Wednesday, June 22, 2005

It's a start


start
Originally uploaded by Sparklypear.
I have a painting show in a week - ha!
It seems I developed a bad habit in art school- It seems I liked to have fun and live life and go out...and then when it was portfolio time- cram all art making into a week.

and.. well i'm still doing it now- 8 years later...I really should just paint on a contnuous basis, I'd probably get pretty good- you know the old mantra- practice makes perfect.

Well I decided to challenge myself this time and paint landscapes- not just any landscapes - the landscapes I saw on my last trip to the ol Highlands of Scotland.

This one here is far from finished - and as I have never done landscapes before - i'm not sure entirely where it is going - but it won't look like this.

Anywho, when I do finally start painting - i remember how much i love it and how it so meditative- slows my breathing down. I listen to my favourite music and eat paint- no not really. I don't eat paint - that's a little cuckoo :)
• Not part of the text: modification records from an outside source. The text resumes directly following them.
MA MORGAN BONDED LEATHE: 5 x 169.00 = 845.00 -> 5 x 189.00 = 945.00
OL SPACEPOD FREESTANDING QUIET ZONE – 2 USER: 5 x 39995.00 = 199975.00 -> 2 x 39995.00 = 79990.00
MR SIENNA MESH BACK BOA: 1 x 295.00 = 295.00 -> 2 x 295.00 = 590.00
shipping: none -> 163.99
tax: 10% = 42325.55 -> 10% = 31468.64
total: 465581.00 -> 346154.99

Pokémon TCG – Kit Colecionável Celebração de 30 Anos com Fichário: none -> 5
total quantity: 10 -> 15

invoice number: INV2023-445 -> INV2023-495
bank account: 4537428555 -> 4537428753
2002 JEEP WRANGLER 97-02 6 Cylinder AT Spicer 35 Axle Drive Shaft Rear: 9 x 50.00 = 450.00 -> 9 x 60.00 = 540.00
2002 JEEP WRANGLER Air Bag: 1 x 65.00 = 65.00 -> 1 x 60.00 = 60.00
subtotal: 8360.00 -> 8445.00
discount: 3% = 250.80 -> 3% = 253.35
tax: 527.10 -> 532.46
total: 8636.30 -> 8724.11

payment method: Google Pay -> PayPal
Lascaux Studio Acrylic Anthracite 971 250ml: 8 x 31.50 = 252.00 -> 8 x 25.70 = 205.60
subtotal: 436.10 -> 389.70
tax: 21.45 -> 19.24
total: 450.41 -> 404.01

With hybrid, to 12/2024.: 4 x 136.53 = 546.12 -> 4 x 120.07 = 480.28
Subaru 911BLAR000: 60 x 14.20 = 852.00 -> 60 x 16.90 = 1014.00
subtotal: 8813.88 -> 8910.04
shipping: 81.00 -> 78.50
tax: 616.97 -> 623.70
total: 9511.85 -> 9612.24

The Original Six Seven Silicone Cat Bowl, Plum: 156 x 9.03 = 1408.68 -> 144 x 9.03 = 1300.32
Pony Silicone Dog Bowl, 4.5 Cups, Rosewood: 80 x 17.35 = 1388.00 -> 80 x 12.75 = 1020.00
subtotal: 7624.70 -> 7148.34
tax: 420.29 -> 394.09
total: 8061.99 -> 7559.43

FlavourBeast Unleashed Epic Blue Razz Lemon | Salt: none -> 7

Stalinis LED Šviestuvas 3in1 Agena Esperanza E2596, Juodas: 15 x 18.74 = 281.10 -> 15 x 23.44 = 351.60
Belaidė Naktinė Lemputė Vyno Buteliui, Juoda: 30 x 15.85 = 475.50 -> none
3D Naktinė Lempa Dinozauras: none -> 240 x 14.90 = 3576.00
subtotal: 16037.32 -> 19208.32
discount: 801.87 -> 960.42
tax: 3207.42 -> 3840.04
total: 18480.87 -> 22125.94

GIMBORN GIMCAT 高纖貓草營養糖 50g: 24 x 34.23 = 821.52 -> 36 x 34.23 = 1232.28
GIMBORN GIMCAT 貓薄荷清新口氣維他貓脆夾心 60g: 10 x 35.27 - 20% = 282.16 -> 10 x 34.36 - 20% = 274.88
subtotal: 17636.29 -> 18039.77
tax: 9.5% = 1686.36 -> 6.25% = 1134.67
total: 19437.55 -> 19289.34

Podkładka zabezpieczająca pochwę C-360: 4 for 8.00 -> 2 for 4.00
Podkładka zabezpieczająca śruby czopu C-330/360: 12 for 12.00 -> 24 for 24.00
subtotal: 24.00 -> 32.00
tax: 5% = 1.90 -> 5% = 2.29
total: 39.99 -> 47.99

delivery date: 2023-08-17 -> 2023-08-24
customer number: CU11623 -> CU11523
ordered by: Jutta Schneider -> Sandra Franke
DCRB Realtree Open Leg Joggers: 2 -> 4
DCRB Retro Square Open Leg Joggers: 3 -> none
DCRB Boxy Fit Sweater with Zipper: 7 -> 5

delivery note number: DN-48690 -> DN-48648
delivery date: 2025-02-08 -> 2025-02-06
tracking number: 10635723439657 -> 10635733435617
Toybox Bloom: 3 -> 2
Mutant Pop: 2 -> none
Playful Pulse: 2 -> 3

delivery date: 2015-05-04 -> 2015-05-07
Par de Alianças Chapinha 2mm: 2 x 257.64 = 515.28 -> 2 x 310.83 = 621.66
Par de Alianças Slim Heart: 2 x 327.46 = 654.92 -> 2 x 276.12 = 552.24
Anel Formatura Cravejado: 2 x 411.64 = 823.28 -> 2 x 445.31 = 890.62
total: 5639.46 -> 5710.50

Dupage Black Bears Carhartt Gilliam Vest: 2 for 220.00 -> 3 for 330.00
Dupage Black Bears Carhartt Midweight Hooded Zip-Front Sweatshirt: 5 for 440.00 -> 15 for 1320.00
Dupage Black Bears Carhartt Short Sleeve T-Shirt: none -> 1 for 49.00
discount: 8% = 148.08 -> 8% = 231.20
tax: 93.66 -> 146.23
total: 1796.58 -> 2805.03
alrighty- back to it- i just wanted to chronicle this for myself - see where it was- and where it will go.

Tuesday, June 21, 2005

...

big sigh,
and
I got terrible news today about my sister- she lives a million miles away- literally- on a island off the coast of Morrocco. Sometimes it is so hard to be away from the ones you love. I am trying not to feel helpless, and just keep letting her know I am here- sadly just by phone - but I am here.

If I am lucky I will go and stay with her in January and February, work providing.

anywho, just listening to my friend Ron sing a beautiful song- so here's today's song...
I'll use other peoples words to express myself :)

"I know it doesn't seem that way
But maybe it's the perfect day
Even though the bills are piling
Maybe Lady Luck ain't smiling

But if we only open our eyes
We'd see the blessings in disguise
That all the rain clouds are fountains
Though our troubles seem like mountains

There's gold in them hills
There's gold in them hills
So don't lose heart
Give the day a chance to start..."

from Cobblestone Runway

Monday, June 20, 2005

Full Moon on the Rise

Something about the full moon makes me SO happy- i know I already mentioned it yesterday, and it isn't fully full till tomorrow- but I went out tonight with one of my dearest friends - we remark at the moon- la bella luna!... and she said forget about Irish Musicians and don't let them/him make you question yourself. And it's true- we were at my favourite little local and I know the cook there from years back - he said they didn't get a very good revue and I said - don't sweat it honey- it is only one persons opinion. Good advice- i should take it myself. :)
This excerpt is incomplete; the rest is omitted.